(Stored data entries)

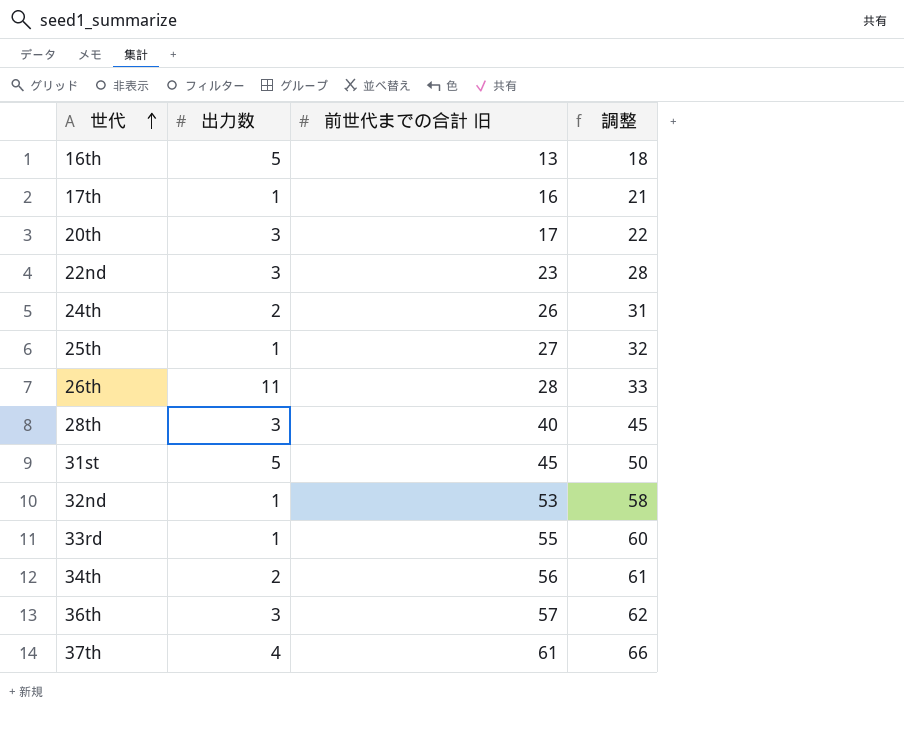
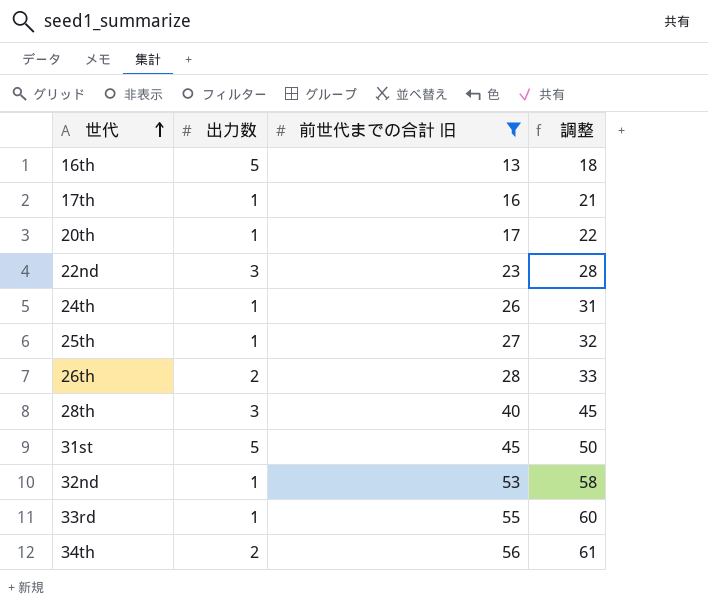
filter: none -> 前世代までの合計 旧 <= 56
20th | 出力数: 3 -> 1
24th | 出力数: 2 -> 1
26th | 出力数: 11 -> 2

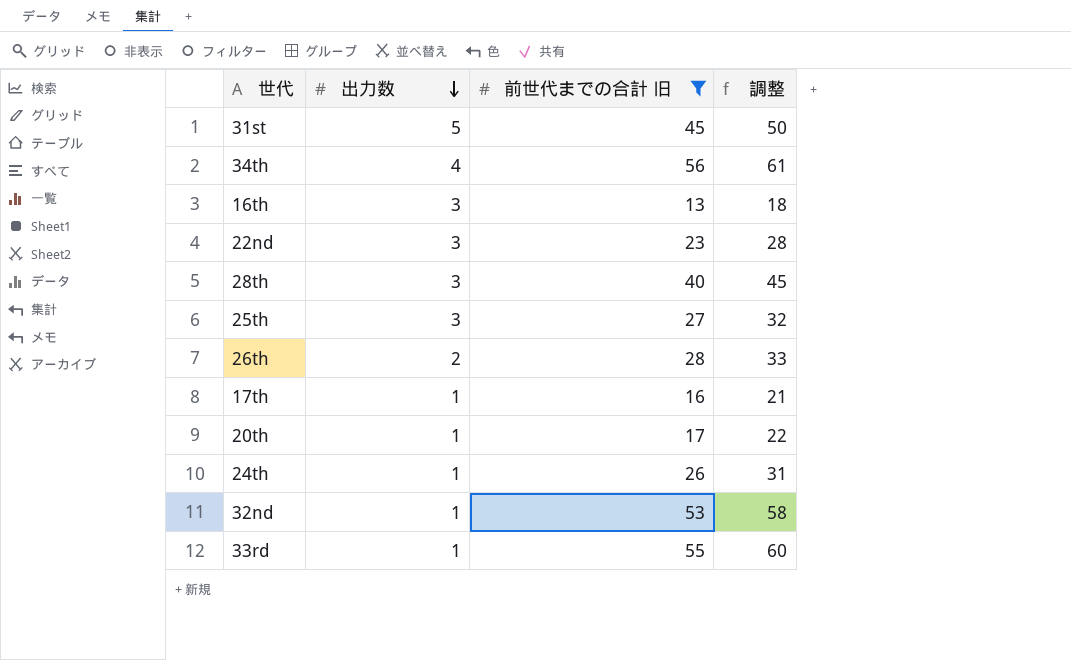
row order: 世代 ascending -> 出力数 descending
34th | 出力数: 2 -> 4
16th | 出力数: 5 -> 3
25th | 出力数: 1 -> 3

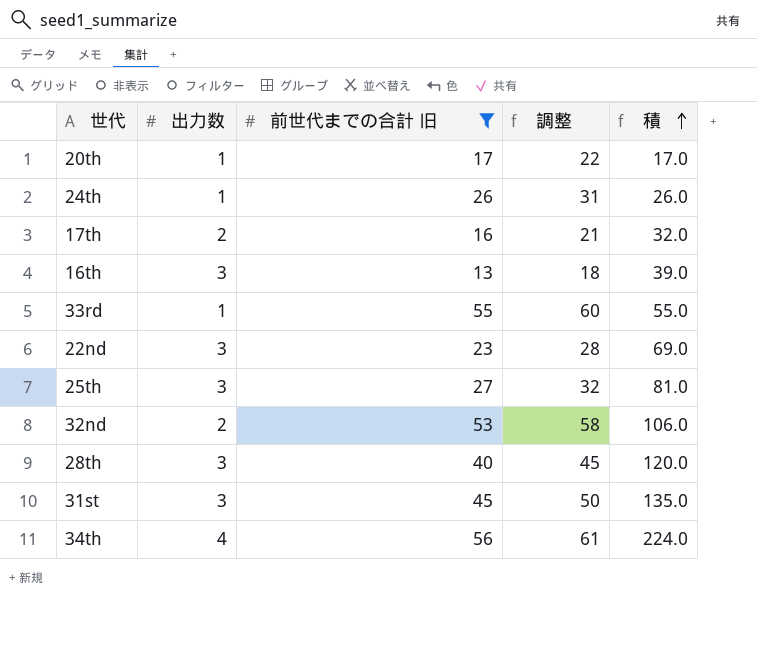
row order: 出力数 descending -> 積 ascending
column 積 | formula: none -> [出力数] * [前世代までの合計 旧]
row 26th: 2 | 28 | 33 -> none
17th | 出力数: 1 -> 2
32nd | 出力数: 1 -> 2
31st | 出力数: 5 -> 3

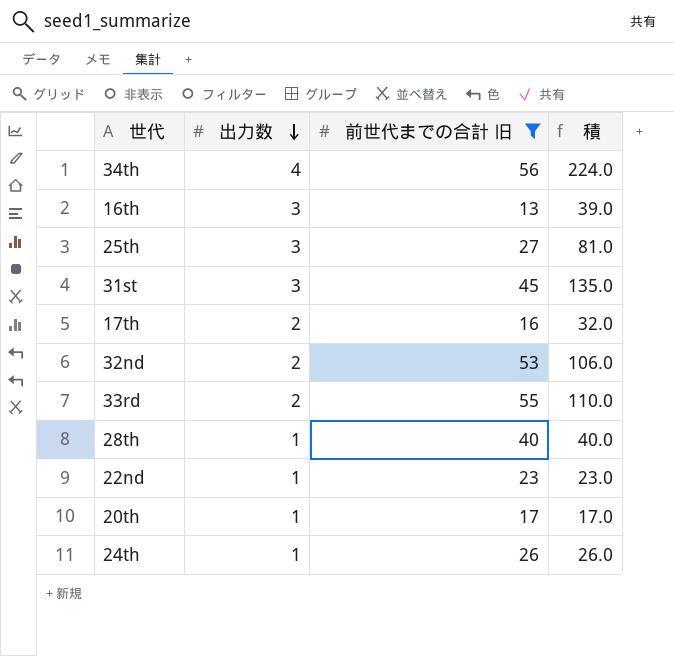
row order: 積 ascending -> 出力数 descending
column 調整 | formula: [前世代までの合計 旧] + 5 -> none
33rd | 出力数: 1 -> 2
33rd | 積: 55.0 -> 110.0
28th | 出力数: 3 -> 1
28th | 積: 120.0 -> 40.0
22nd | 出力数: 3 -> 1
22nd | 積: 69.0 -> 23.0

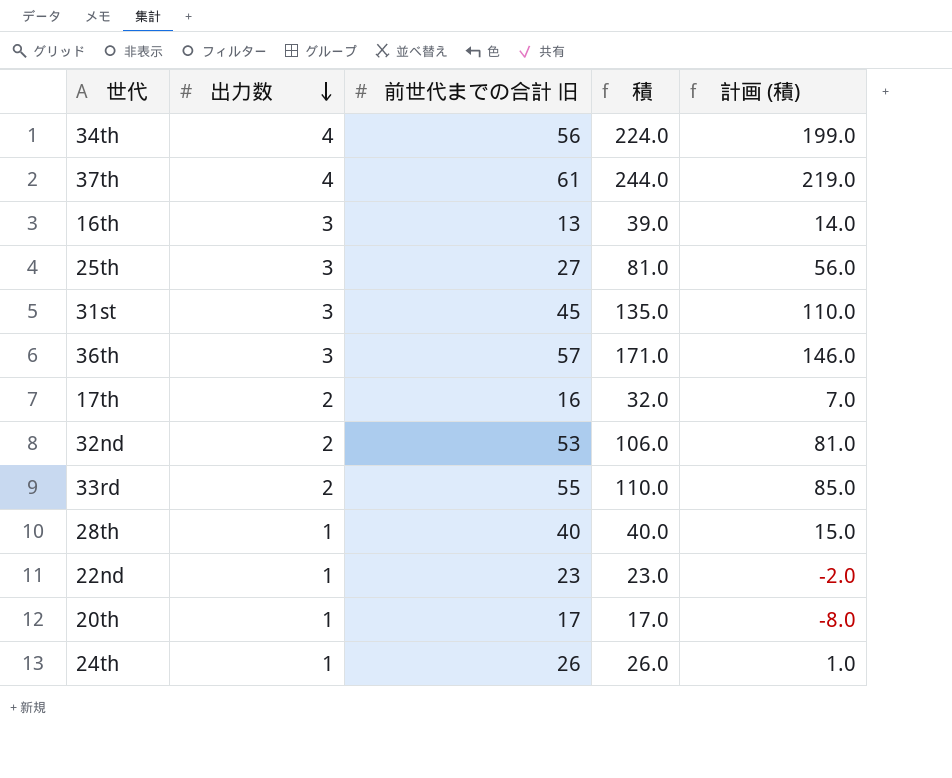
filter: 前世代までの合計 旧 <= 56 -> none
column 計画 (積) | formula: none -> [積] - 25

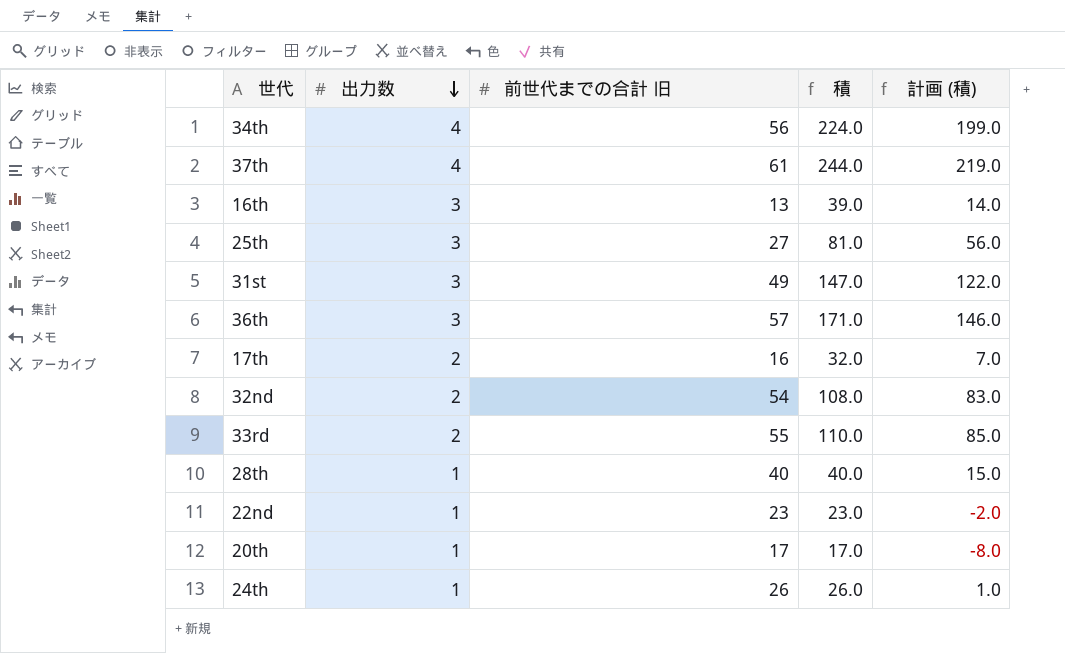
31st | 前世代までの合計 旧: 45 -> 49
31st | 積: 135.0 -> 147.0
31st | 計画 (積): 110.0 -> 122.0
32nd | 前世代までの合計 旧: 53 -> 54
32nd | 積: 106.0 -> 108.0
32nd | 計画 (積): 81.0 -> 83.0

Exercise directions
Output the span from the line with "33rd | 出力数: 1 -> 2" through the last line of the data, inclusive and exact, and omit every picture.

Solution
33rd | 出力数: 1 -> 2
33rd | 積: 55.0 -> 110.0
28th | 出力数: 3 -> 1
28th | 積: 120.0 -> 40.0
22nd | 出力数: 3 -> 1
22nd | 積: 69.0 -> 23.0

filter: 前世代までの合計 旧 <= 56 -> none
column 計画 (積) | formula: none -> [積] - 25

31st | 前世代までの合計 旧: 45 -> 49
31st | 積: 135.0 -> 147.0
31st | 計画 (積): 110.0 -> 122.0
32nd | 前世代までの合計 旧: 53 -> 54
32nd | 積: 106.0 -> 108.0
32nd | 計画 (積): 81.0 -> 83.0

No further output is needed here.